About records and streams

When you’re working with high-volume industrial data, storing each entry as a node in your knowledge graph becomes impractical. The graph becomes cluttered, query performance degrades, and you quickly hit instance budget limits. Records solve this problem by providing high-performance storage for bulk structured data that doesn’t need to be part of the graph structure. Records are structured data objects stored in streams, separate from the industrial knowledge graph. Like data modeling instances, records use containers to define their schema and spaces for access control, but they don’t create nodes or edges in the graph. This design enables you to store billions of records without impacting graph performance or consuming instance budgets. After reading this article, you’ll understand when to use records versus data modeling instances, how streams organize and manage your data, and how records integrate with your existing data modeling infrastructure.

When to use records

Records are ideal for high-volume, structured data that doesn’t require complex graph relationships. Common use cases include:

High-volume immutable data: Logs, events, and notifications (OPC UA events, PI EventFrames, well logs, manufacturing batch logs)
Archived and historical data: Completed work orders, resolved alarms, concluded activities
Infrequently updated operational data: Active work orders or alarms with low update frequency over their lifecycle

If you need to understand when to choose records versus data modeling instances, see the comparison table below for detailed differences.

Core concepts

To work effectively with records, you need to understand these key concepts:

Streams define the lifecycle and performance characteristics of your data.
Records are the individual data objects you store.
Spaces provide access control and organization.
Containers define the schema structure.

Streams

Streams are logical containers that organize your records and define how they behave throughout their lifecycle. When you create a stream, you choose a template that sets policies for:

Retention periods: How long records are stored before automatic deletion.
Mutability: Whether records can be updated after ingestion.
Performance characteristics: Ingestion and query throughput limits.

Each stream is created from one of the available stream templates, and this template cannot be changed after creating the stream. Streams are independent from spaces and containers. A single stream can contain records from multiple spaces with different container schemas, giving you flexibility in how you organize your data. Before you can ingest records, you must create a stream to hold them. When you query records, you reference the specific stream where they’re stored.

Stream templates

Stream templates are in betaStream templates are currently in beta, which means the available templates may change as we gather feedback and continue development. New templates may be added, and existing templates may be modified or removed if necessary. Any changes will not affect existing streams you’ve already created from these templates.

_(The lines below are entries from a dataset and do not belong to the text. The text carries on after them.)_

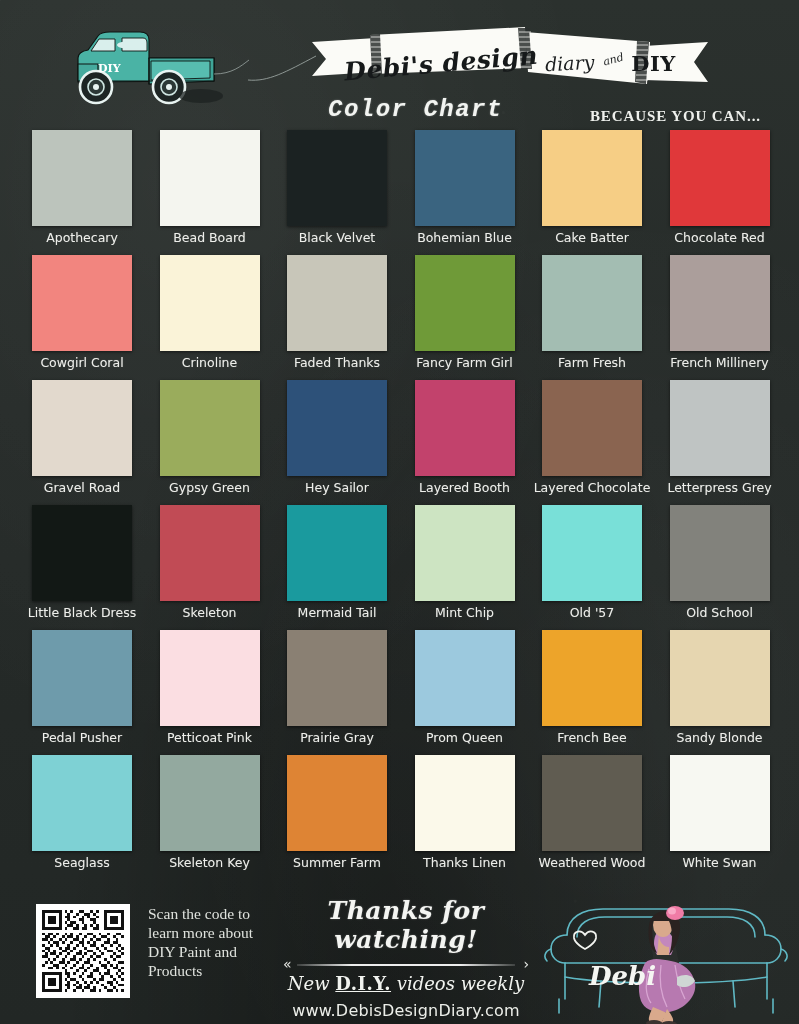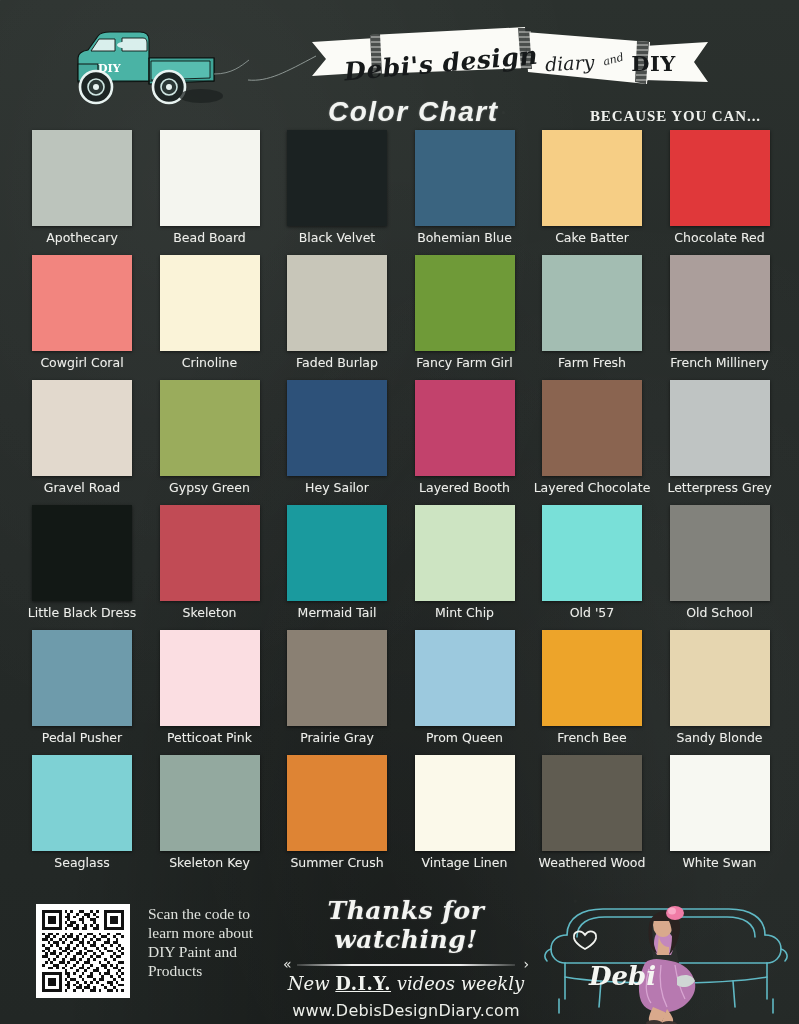--- a/index.html
+++ b/index.html
@@ -105,10 +105,10 @@
     position: absolute;
     left: 328px;
     top: 96px;
-    font-family: Liberation Sans, sans-serif;
+    font-family: Liberation Mono, monospace;
     font-style: italic;
     font-weight: 700;
-    font-size: 28px;
+    font-size: 24px;
     color: #f2f4f1;
     letter-spacing: 1.5px;
     text-shadow: 0 0 2px rgba(255,255,255,0.35);

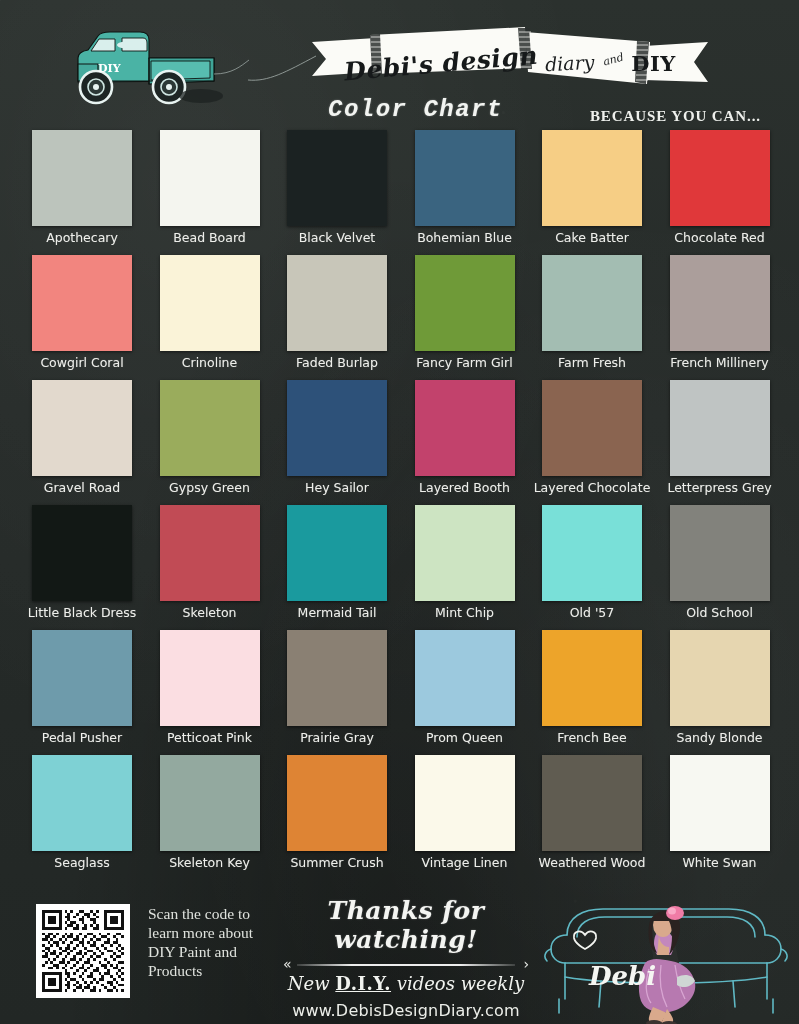--- a/index.html
+++ b/index.html
@@ -387,7 +387,7 @@
       </div>
       <div class="cell">
         <div class="swatch" style="background: rgb(200, 198, 185);"></div>
-        <div class="swatch-label">Faded Burlap</div>
+        <div class="swatch-label">Faded Thanks</div>
       </div>
       <div class="cell">
         <div class="swatch" style="background: rgb(111, 154, 56);"></div>

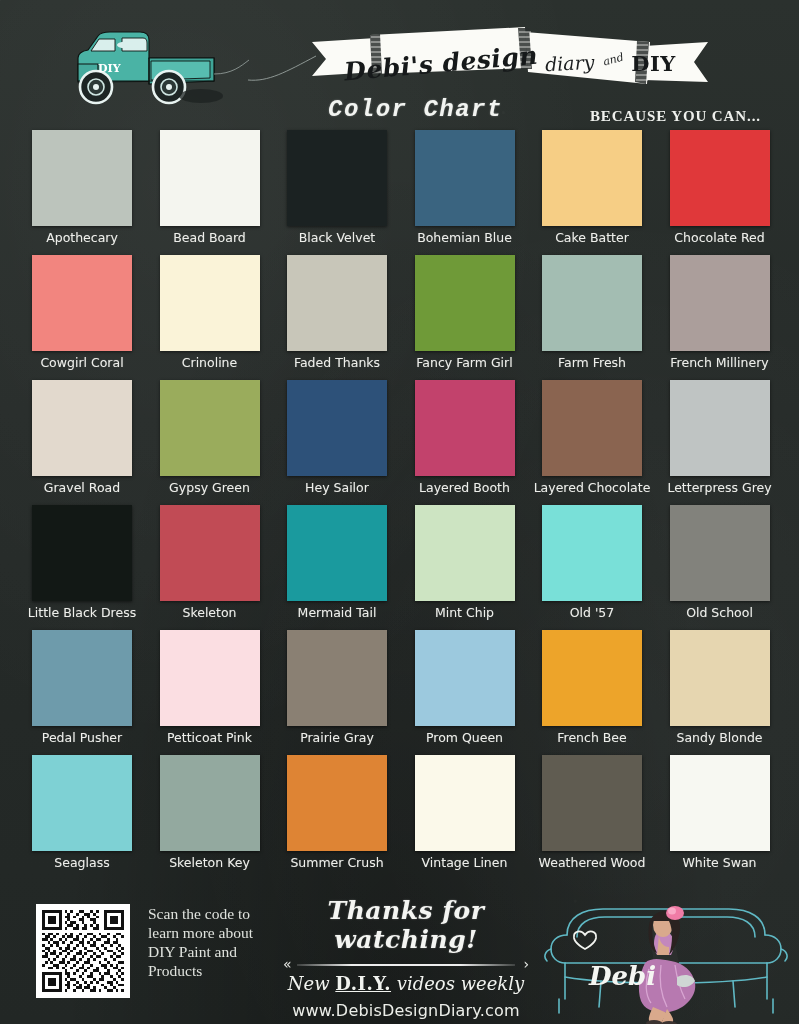--- a/index.html
+++ b/index.html
@@ -483,7 +483,7 @@
       </div>
       <div class="cell">
         <div class="swatch" style="background: rgb(222, 132, 52);"></div>
-        <div class="swatch-label">Summer Crush</div>
+        <div class="swatch-label">Summer Farm</div>
       </div>
       <div class="cell">
         <div class="swatch" style="background: rgb(251, 249, 234);"></div>

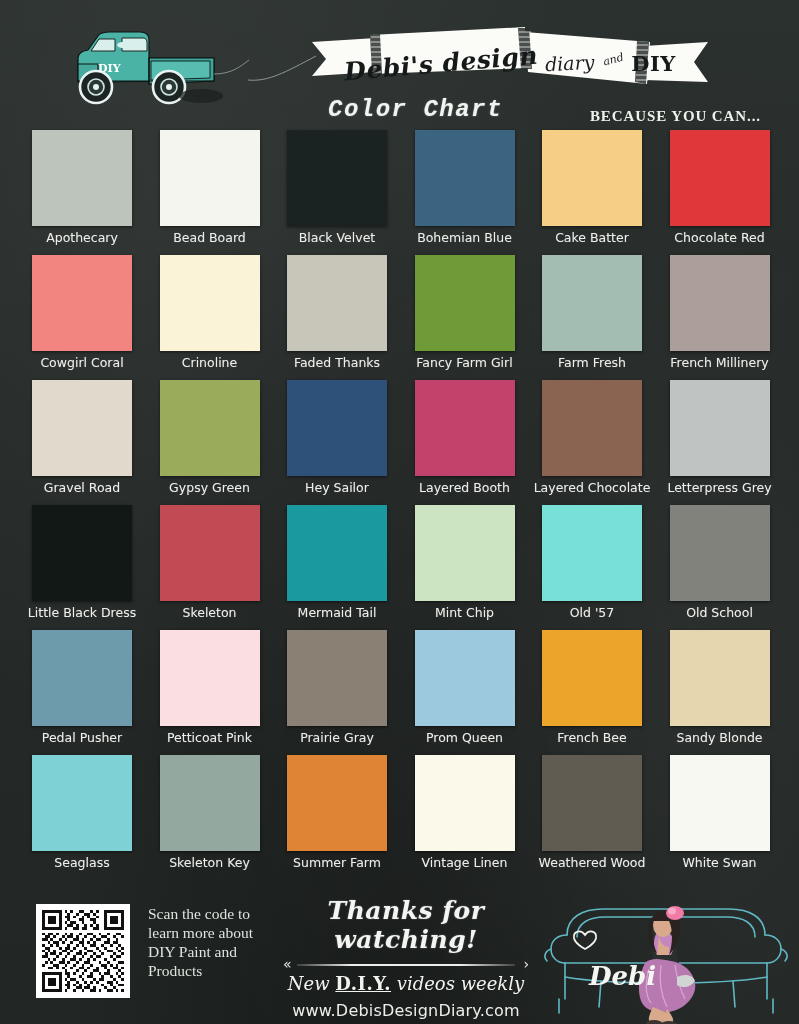--- a/index.html
+++ b/index.html
@@ -487,7 +487,7 @@
       </div>
       <div class="cell">
         <div class="swatch" style="background: rgb(251, 249, 234);"></div>
-        <div class="swatch-label">Vintage Linen</div>
+        <div class="swatch-label">Thanks Linen</div>
       </div>
       <div class="cell">
         <div class="swatch" style="background: rgb(96, 92, 81);"></div>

When you create a stream, select a stream template that defines the stream’s behavior, performance, and lifecycle policies. Keep in mind these important considerations:

The choice between mutable and immutable records has significant scale implications. Different stream templates support different maximum record counts and storage capacities.
You cannot change a stream’s template after creation, so choose your template carefully for production use.
Review the limits and specifications for each template in the Streams API documentation before creating your streams, and select based on your expected data volume and mutability requirements.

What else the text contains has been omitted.